In [None]:
import pandas as pd
import altair as alt

In [None]:
# Downloaded from http://aisdata.ais.dk/aisdk-2026-01-17.zip
dataPath = "/home/joajohan/Downloads/aisdk-2026-01-17.csv"

In [None]:
# Read datafile. The full dataset is huge, but we only care about
# one entry per ship, so read everything in chunks and drop duplicates
iter_csv = pd.read_csv(
    dataPath,
    iterator = True,
    chunksize = 5000
)
df = pd.concat([chunk.drop_duplicates(subset=["MMSI"]) for chunk in iter_csv])

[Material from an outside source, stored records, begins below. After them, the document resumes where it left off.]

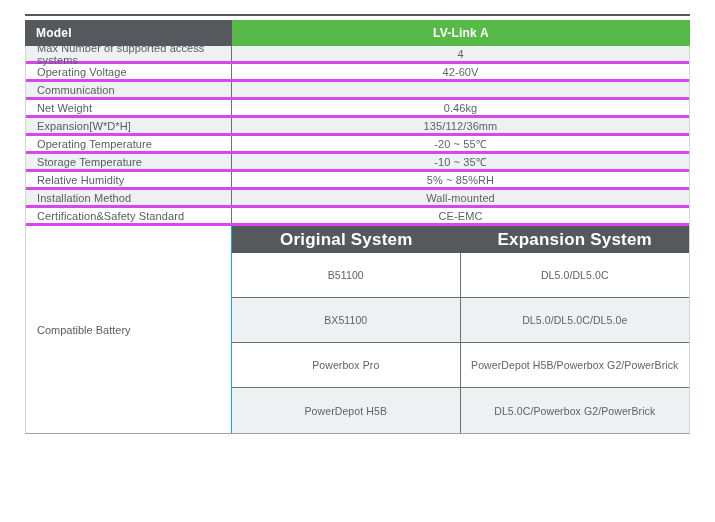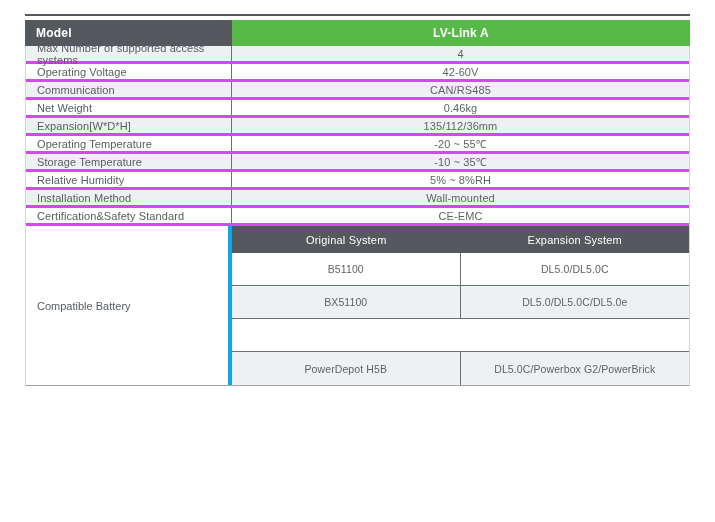--- a/index.html
+++ b/index.html
@@ -143,7 +143,6 @@
     </div>
     <div class="spec-row">
       <div class="label-cell">Communication</div>
-      <div class="value-cell">CAN/RS485</div>
     </div>
     <div class="spec-row">
       <div class="label-cell">Net Weight</div>

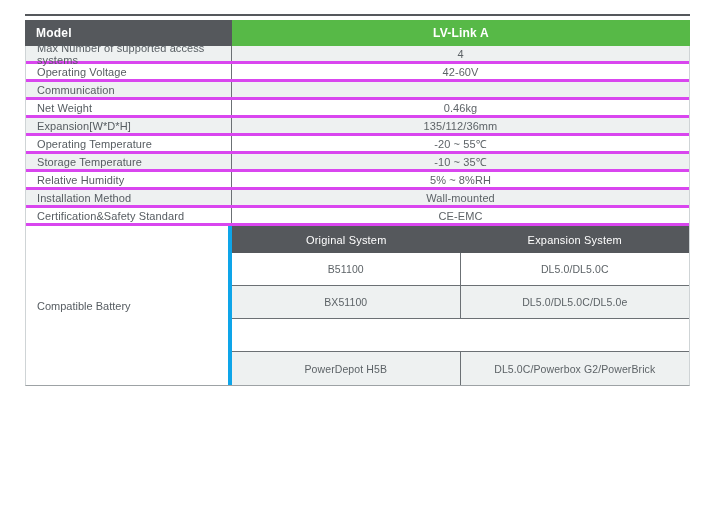--- a/index.html
+++ b/index.html
@@ -162,7 +162,7 @@
     </div>
     <div class="spec-row">
       <div class="label-cell">Relative Humidity</div>
-      <div class="value-cell">5% ~ 8%RH</div>
+      <div class="value-cell">5% ~ 85%RH</div>
     </div>
     <div class="spec-row">
       <div class="label-cell">Installation Method</div>

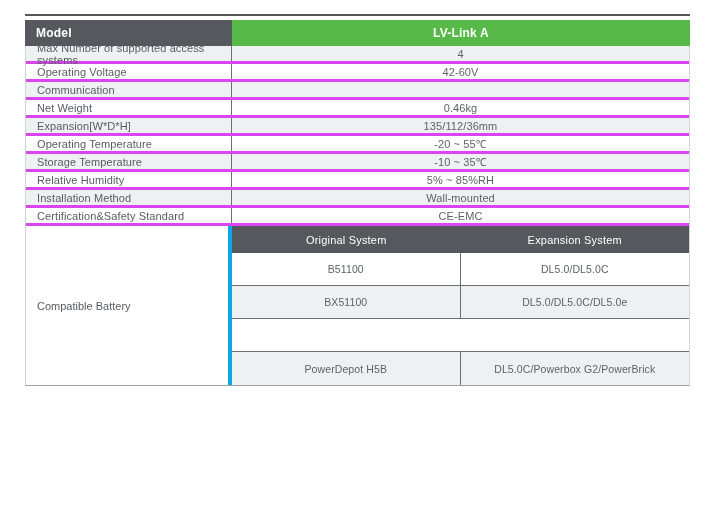--- a/index.html
+++ b/index.html
@@ -95,8 +95,8 @@
   .compat-head-cell {
     width: 50%;
     color: #ffffff;
-    font-size: 11px;
-    font-weight: normal;
+    font-size: 17px;
+    font-weight: bold;
     display: flex;
     align-items: center;
     justify-content: center;

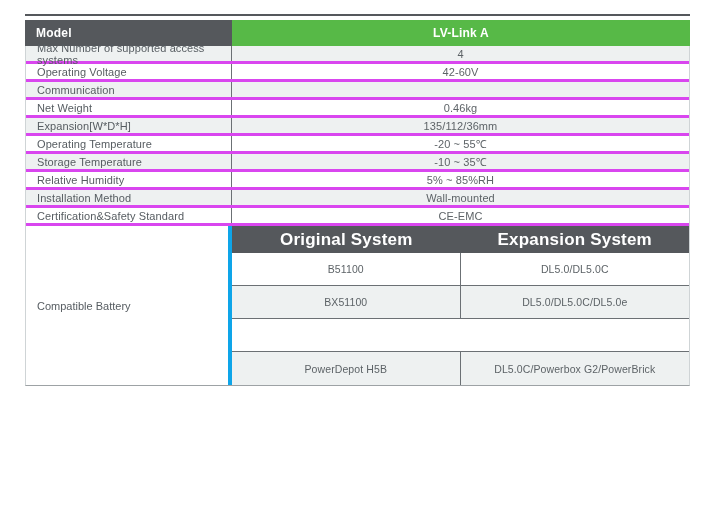--- a/index.html
+++ b/index.html
@@ -104,7 +104,7 @@
   }
   .compat-row {
     display: flex;
-    height: 33px;
+    height: 45px;
     border-bottom: 1px solid #6b7074;
     background: #ffffff;
   }

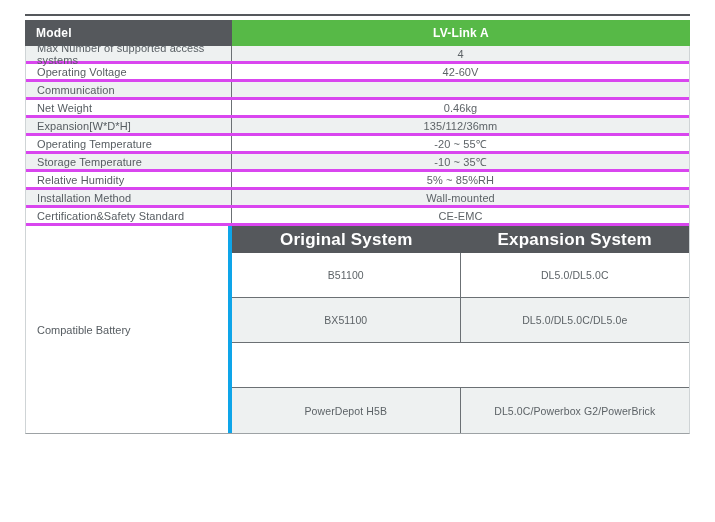--- a/index.html
+++ b/index.html
@@ -83,7 +83,7 @@
   .compat-label-cell {
     width: 206px;
     background: #ffffff;
-    border-right: 4px solid #0ea5e9;
+    border-right: 1px solid #0ea5e9;
     display: flex;
     align-items: center;
     padding-left: 11px;

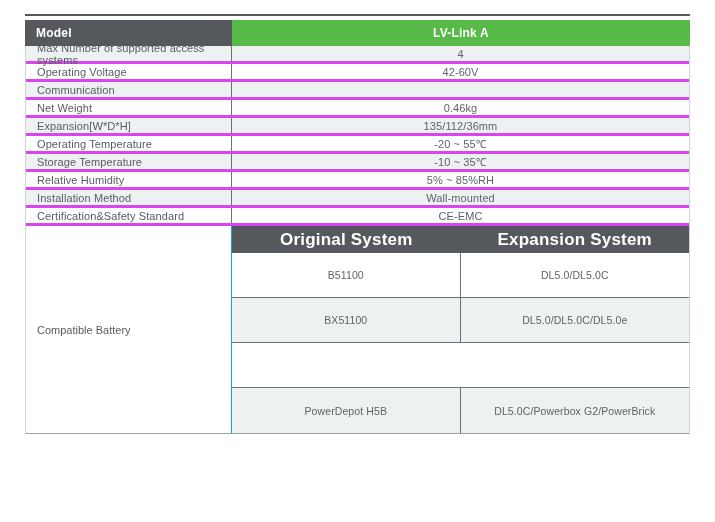--- a/index.html
+++ b/index.html
@@ -190,6 +190,7 @@
         <div class="compat-cell">DL5.0/DL5.0C/DL5.0e</div>
       </div>
       <div class="compat-row">
+        <div class="compat-cell orig">Powerbox Pro</div>
       </div>
       <div class="compat-row">
         <div class="compat-cell orig">PowerDepot H5B</div>

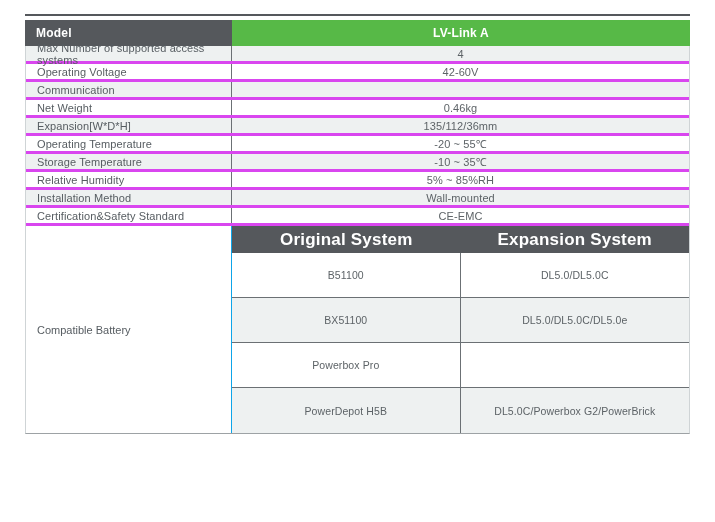--- a/index.html
+++ b/index.html
@@ -191,6 +191,7 @@
       </div>
       <div class="compat-row">
         <div class="compat-cell orig">Powerbox Pro</div>
+        <div class="compat-cell">PowerDepot H5B/Powerbox G2/PowerBrick</div>
       </div>
       <div class="compat-row">
         <div class="compat-cell orig">PowerDepot H5B</div>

# Finally, drop all remaining duplicates
df = df.drop_duplicates(subset=["MMSI"])

df

A large majority of the entries have `Undefined` ship types:

In [None]:
alt.Chart(df).mark_bar().encode(
    x = alt.X('count()').scale(type="log"),
    y = alt.Y("Ship type"),
)

In [None]:
alt.Chart(df).mark_tick().encode(
    x = alt.X('Length'),
    y = alt.Y("Ship type"),
) + alt.Chart(df).mark_bar(cornerRadius=10, height=5, opacity=0.2).encode(
    x = alt.X('min(Length)').title("Length (m)"),
    x2 = alt.X2('max(Length)'),
    y = alt.Y("Ship type"),
) | alt.Chart(df).mark_tick().encode(
    x = alt.X('Width'),
    y = alt.Y("Ship type").title(""),
) + alt.Chart(df).mark_bar(cornerRadius=10, height=5, opacity=0.2).encode(
    x = alt.X('min(Width)').title("Width (m)"),
    x2 = alt.X2('max(Width)'),
    y = alt.Y("Ship type"),
)

In [None]:
def scatterMarginHist(df, type):
    source = df.loc[df['Ship type'] == type]
    base = alt.Chart(source)
    base_bar = base.mark_bar(opacity=0.3, binSpacing=0)

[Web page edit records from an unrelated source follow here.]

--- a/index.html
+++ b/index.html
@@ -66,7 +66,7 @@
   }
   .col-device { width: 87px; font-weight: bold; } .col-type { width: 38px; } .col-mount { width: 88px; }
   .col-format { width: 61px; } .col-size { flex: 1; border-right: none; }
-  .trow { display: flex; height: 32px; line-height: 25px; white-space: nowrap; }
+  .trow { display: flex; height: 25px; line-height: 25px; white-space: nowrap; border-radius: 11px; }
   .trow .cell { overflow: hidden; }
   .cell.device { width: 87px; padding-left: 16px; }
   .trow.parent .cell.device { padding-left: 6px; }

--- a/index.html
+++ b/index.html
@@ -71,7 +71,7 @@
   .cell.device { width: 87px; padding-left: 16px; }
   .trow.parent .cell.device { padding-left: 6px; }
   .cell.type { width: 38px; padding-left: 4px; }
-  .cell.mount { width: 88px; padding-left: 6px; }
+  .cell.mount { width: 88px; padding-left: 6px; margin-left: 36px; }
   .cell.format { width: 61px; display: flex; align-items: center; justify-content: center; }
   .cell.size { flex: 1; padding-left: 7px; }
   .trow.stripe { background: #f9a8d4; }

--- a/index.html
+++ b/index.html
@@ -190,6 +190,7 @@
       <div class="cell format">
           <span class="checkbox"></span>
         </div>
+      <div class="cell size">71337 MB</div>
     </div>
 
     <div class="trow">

    xscale = alt.Scale(domain=(0, 400))
    yscale = alt.Scale(domain=(0, 60))

    points = base.mark_point(size=100).encode(
        alt.X("Length").scale(xscale).title("Length (m)"),
        alt.Y("Width").scale(yscale).title("Width (m)"),
        color="Ship type",
    ).properties(
        title=type
    )

    top_hist = (
        base_bar
        .encode(
            alt.X("Length:Q").bin(
                maxbins=20, extent=xscale.domain
            ).stack(None).title(""),
            alt.Y("count()").stack(None).title(""),
            alt.Color("Ship type:N"),
        )
        .properties(height=60)
    )

    right_hist = (
        base_bar
        .encode(
            alt.Y("Width:Q")
                .bin(maxbins=20, extent=yscale.domain)
                .stack(None)
                .title(""),
            alt.X("count()").stack(None).title(""),
            alt.Color("Ship type:N"),
        )
        .properties(width=60)
    )

    return top_hist & (points | right_hist)

scatterMarginHist(df, "Cargo") | scatterMarginHist(df, "Passenger") | scatterMarginHist(df, "Tanker")